Every line below that carries the word "none" needs to be copied.

Input for this task Start Marker

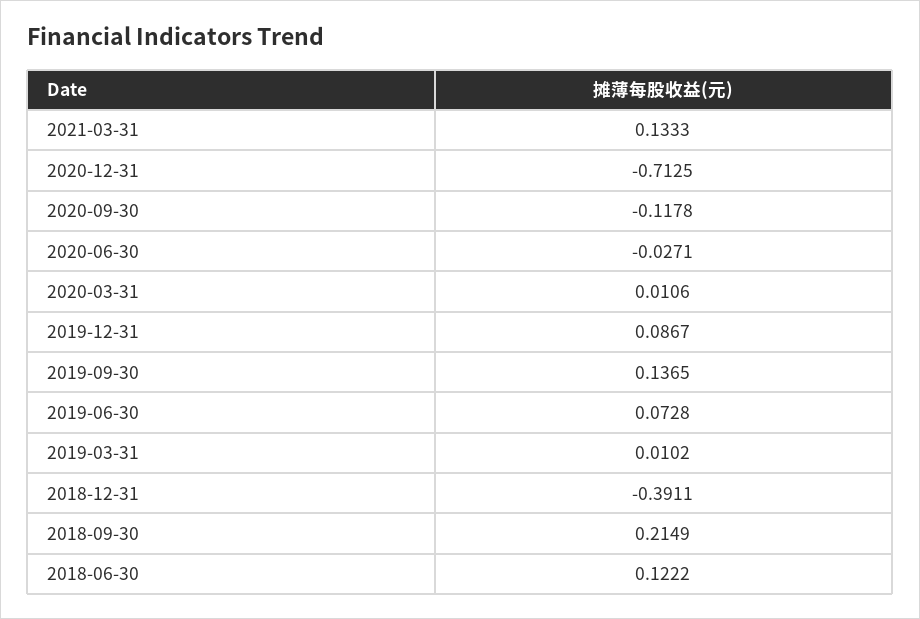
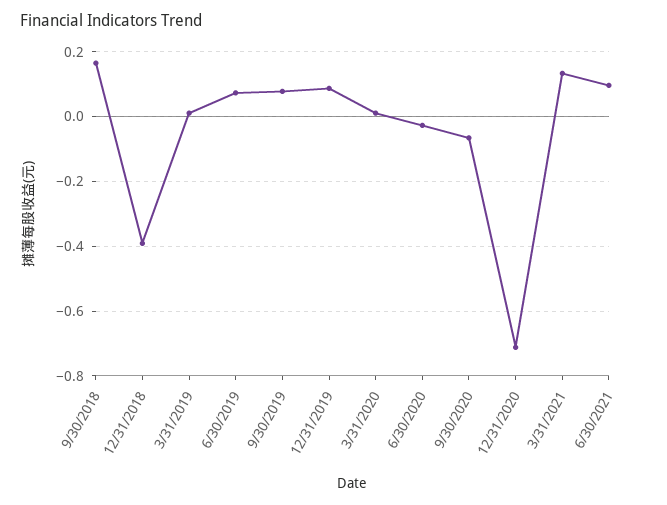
2020-09-30: -0.1178 -> -0.06
2019-09-30: 0.1365 -> 0.08
2018-09-30: 0.2149 -> 0.16
2018-06-30: 0.1222 -> none
6/30/2021: none -> 0.1

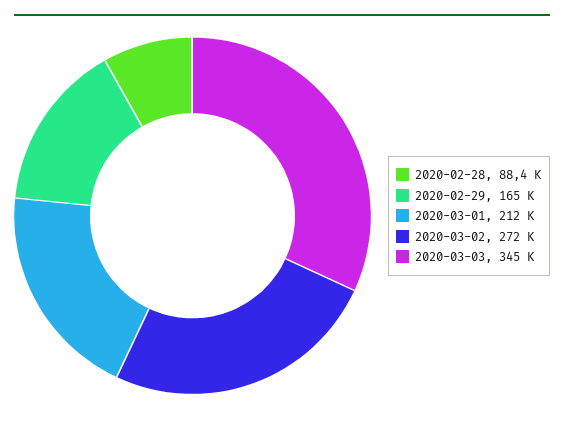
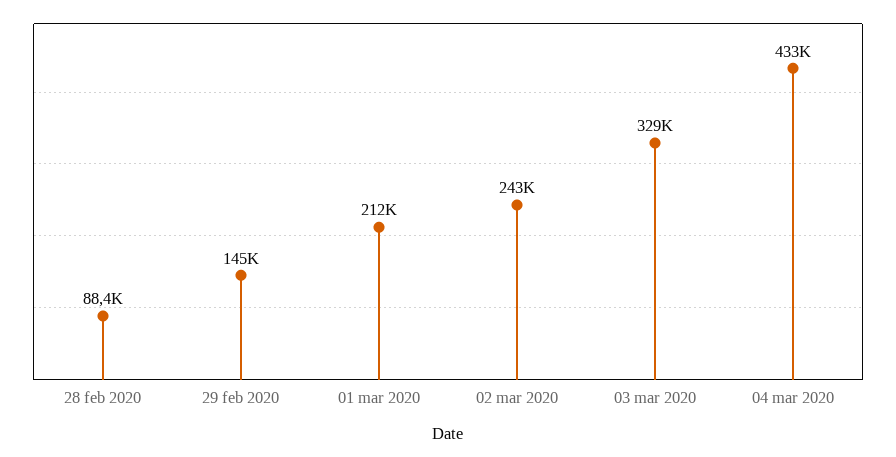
2020-02-29: 165000 -> 145000
2020-03-02: 272000 -> 243000
2020-03-03: 345000 -> 329000
04 mar 2020: none -> 433000

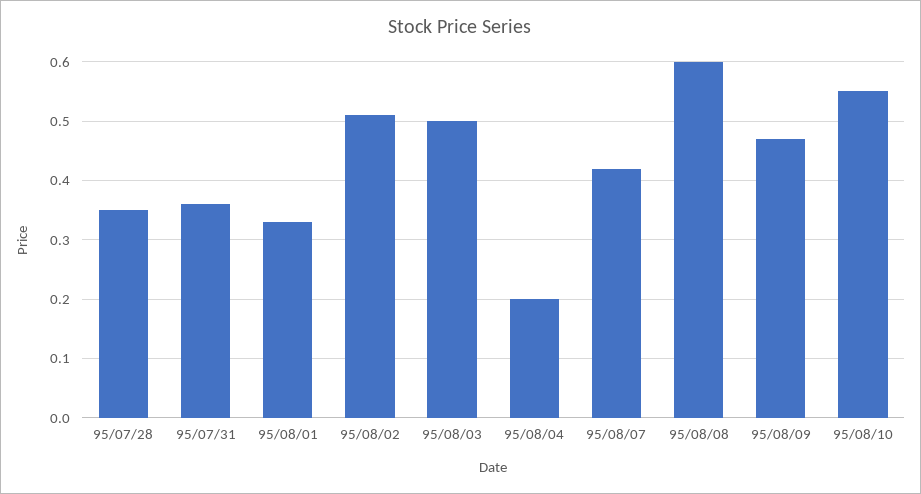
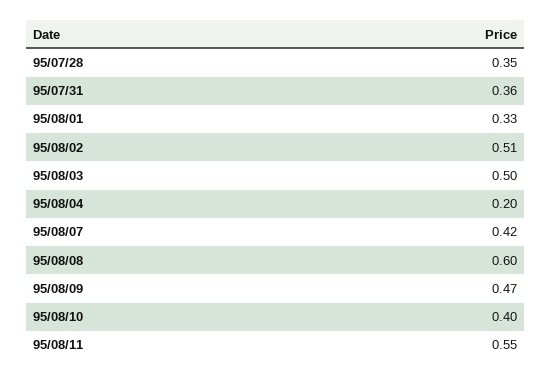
95/08/10: 0.55 -> 0.4
95/08/11: none -> 0.55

Input for this task End Marker

Written solution:
2018-06-30: 0.1222 -> none
6/30/2021: none -> 0.1
04 mar 2020: none -> 433000
95/08/11: none -> 0.55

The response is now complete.